**Data items**
================================
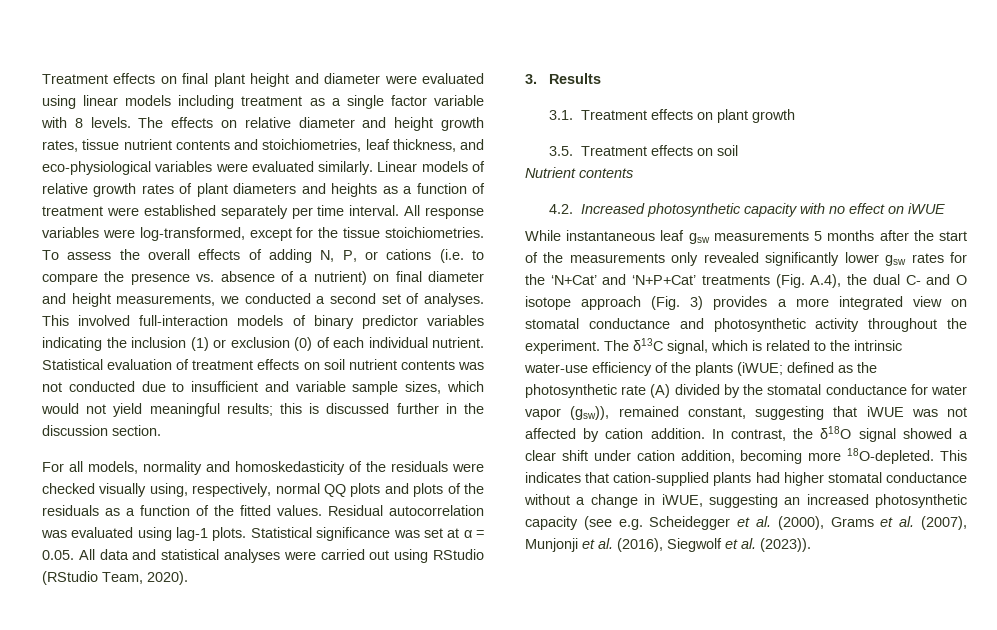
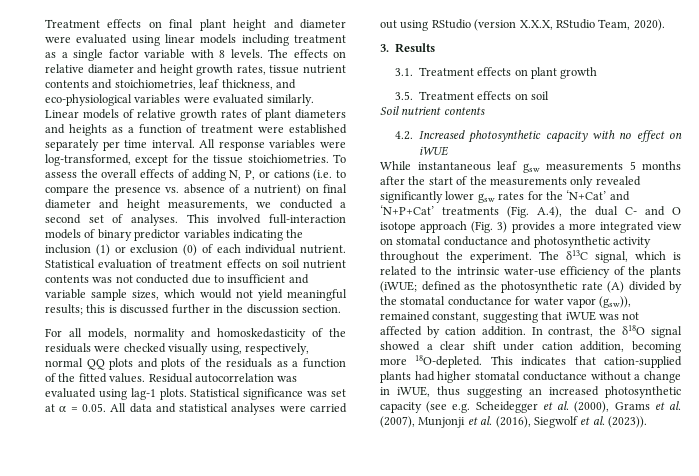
- Statistical significance was set at α = 0.05. All data and statistical analyses were carried out using RStudio (RStudio Team, 2020).
+ Statistical significance was set at α = 0.05. All data and statistical analyses were carried out using RStudio (version X.X.X, RStudio Team, 2020).
- Nutrient contents
+ Soil nutrient contents
- This indicates that cation-supplied plants had higher stomatal conductance without a change in iWUE, suggesting an increased photosynthetic capacity (see e.g. Scheidegger et al. (2000), Grams et al. (2007), Munjonji et al. (2016), Siegwolf et al. (2023)).
+ This indicates that cation-supplied plants had higher stomatal conductance without a change in iWUE, thus suggesting an increased photosynthetic capacity (see e.g. Scheidegger et al. (2000), Grams et al. (2007), Munjonji et al. (2016), Siegwolf et al. (2023)).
================================
**WORK ORDER**
The records must appear again word for word, though none of their pictures should.

**RESULT OF THIS TASK**
- Statistical significance was set at α = 0.05. All data and statistical analyses were carried out using RStudio (RStudio Team, 2020).
+ Statistical significance was set at α = 0.05. All data and statistical analyses were carried out using RStudio (version X.X.X, RStudio Team, 2020).
- Nutrient contents
+ Soil nutrient contents
- This indicates that cation-supplied plants had higher stomatal conductance without a change in iWUE, suggesting an increased photosynthetic capacity (see e.g. Scheidegger et al. (2000), Grams et al. (2007), Munjonji et al. (2016), Siegwolf et al. (2023)).
+ This indicates that cation-supplied plants had higher stomatal conductance without a change in iWUE, thus suggesting an increased photosynthetic capacity (see e.g. Scheidegger et al. (2000), Grams et al. (2007), Munjonji et al. (2016), Siegwolf et al. (2023)).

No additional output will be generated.